╭─ Data to use

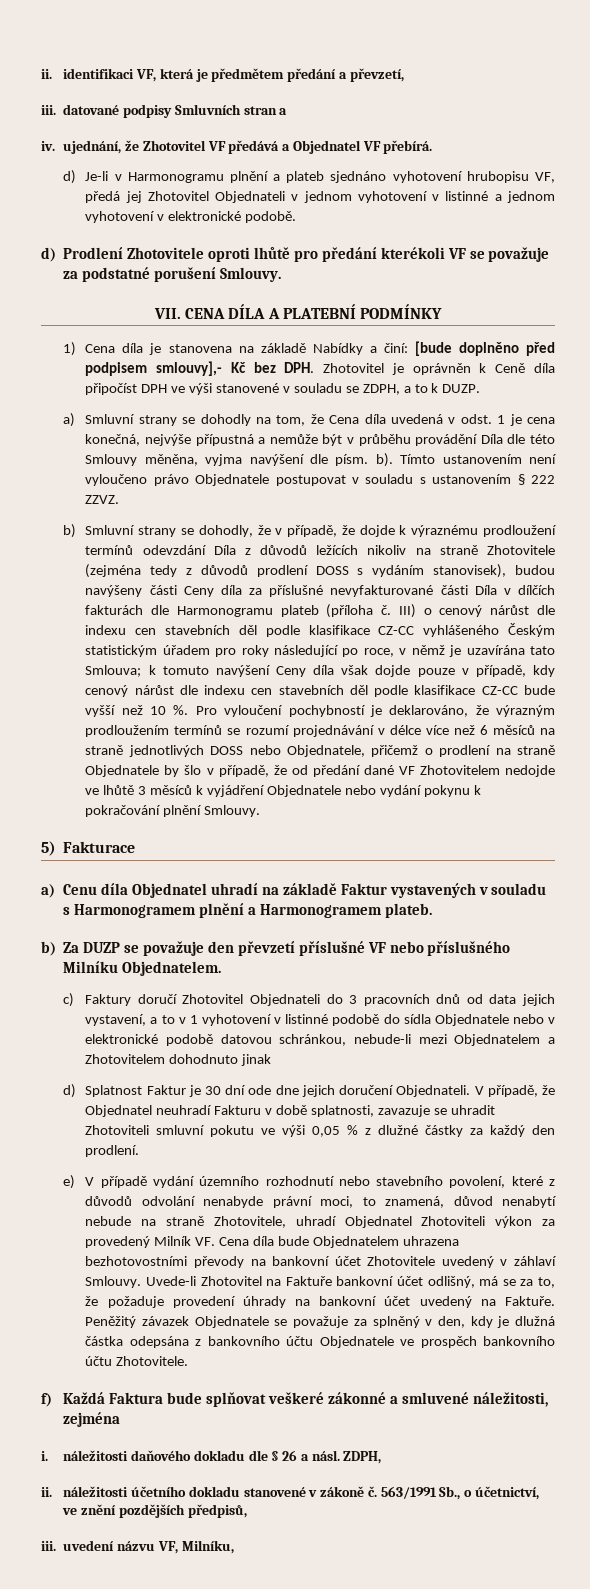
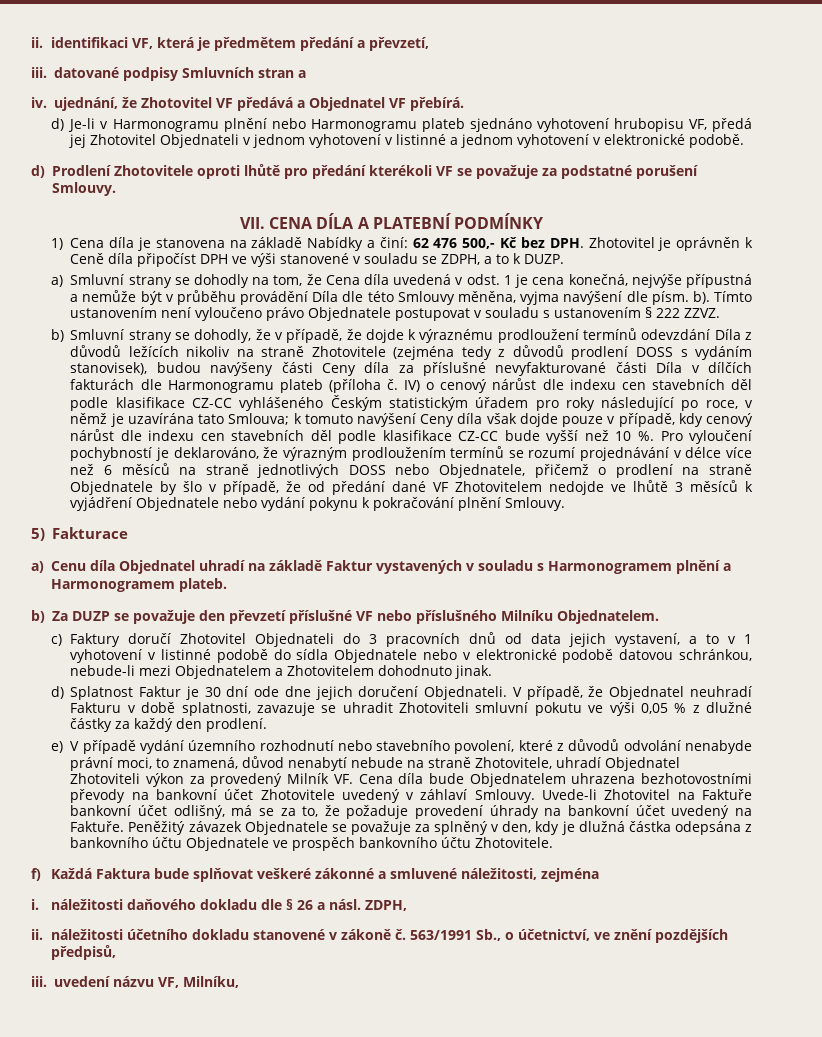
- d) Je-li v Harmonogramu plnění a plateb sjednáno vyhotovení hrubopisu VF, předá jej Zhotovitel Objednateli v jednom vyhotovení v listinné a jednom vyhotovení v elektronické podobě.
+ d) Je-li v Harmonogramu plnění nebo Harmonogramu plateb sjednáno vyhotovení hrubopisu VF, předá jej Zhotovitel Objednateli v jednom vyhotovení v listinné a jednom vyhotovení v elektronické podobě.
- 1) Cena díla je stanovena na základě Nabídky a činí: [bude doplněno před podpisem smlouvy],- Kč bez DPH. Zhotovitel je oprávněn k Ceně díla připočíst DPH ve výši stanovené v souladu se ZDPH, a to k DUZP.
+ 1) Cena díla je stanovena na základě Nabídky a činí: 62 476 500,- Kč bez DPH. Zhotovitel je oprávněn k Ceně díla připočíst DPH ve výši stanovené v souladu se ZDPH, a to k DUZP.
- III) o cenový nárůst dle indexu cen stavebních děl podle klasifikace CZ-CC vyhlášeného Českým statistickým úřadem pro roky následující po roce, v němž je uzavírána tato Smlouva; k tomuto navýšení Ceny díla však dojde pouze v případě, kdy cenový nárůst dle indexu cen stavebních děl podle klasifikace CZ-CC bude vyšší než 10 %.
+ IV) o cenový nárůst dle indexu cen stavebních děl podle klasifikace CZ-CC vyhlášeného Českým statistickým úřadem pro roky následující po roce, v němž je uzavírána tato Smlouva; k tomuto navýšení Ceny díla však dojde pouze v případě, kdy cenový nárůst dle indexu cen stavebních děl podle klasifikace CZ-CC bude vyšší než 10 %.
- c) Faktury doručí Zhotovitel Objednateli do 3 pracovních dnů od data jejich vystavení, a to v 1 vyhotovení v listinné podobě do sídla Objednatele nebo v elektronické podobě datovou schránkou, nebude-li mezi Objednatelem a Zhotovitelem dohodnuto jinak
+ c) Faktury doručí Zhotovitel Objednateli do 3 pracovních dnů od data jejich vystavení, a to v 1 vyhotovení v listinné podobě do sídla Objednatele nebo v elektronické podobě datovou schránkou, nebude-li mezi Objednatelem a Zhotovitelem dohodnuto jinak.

╰─
╭─ Data to use

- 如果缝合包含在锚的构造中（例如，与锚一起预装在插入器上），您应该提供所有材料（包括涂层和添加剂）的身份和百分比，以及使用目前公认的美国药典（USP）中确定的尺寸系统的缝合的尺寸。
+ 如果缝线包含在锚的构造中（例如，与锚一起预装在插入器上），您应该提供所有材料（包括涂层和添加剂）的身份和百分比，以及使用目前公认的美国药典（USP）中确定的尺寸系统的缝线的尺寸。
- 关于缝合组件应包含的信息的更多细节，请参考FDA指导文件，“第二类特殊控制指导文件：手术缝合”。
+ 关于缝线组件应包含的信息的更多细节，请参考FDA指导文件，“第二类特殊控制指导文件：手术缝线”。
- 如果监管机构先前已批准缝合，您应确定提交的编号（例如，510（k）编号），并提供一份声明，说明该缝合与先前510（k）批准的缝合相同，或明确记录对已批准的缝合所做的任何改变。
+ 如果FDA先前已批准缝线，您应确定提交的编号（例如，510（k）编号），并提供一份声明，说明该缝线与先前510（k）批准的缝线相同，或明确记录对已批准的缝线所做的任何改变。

╰─

### Task statement
Scan the records above for the lines holding "Harmonogramu plnění nebo" and "IV) o cenový". Transcribe those two and every line between them word for word, and no others.

### Answer box
+ d) Je-li v Harmonogramu plnění nebo Harmonogramu plateb sjednáno vyhotovení hrubopisu VF, předá jej Zhotovitel Objednateli v jednom vyhotovení v listinné a jednom vyhotovení v elektronické podobě.
- 1) Cena díla je stanovena na základě Nabídky a činí: [bude doplněno před podpisem smlouvy],- Kč bez DPH. Zhotovitel je oprávněn k Ceně díla připočíst DPH ve výši stanovené v souladu se ZDPH, a to k DUZP.
+ 1) Cena díla je stanovena na základě Nabídky a činí: 62 476 500,- Kč bez DPH. Zhotovitel je oprávněn k Ceně díla připočíst DPH ve výši stanovené v souladu se ZDPH, a to k DUZP.
- III) o cenový nárůst dle indexu cen stavebních děl podle klasifikace CZ-CC vyhlášeného Českým statistickým úřadem pro roky následující po roce, v němž je uzavírána tato Smlouva; k tomuto navýšení Ceny díla však dojde pouze v případě, kdy cenový nárůst dle indexu cen stavebních děl podle klasifikace CZ-CC bude vyšší než 10 %.
+ IV) o cenový nárůst dle indexu cen stavebních děl podle klasifikace CZ-CC vyhlášeného Českým statistickým úřadem pro roky následující po roce, v němž je uzavírána tato Smlouva; k tomuto navýšení Ceny díla však dojde pouze v případě, kdy cenový nárůst dle indexu cen stavebních děl podle klasifikace CZ-CC bude vyšší než 10 %.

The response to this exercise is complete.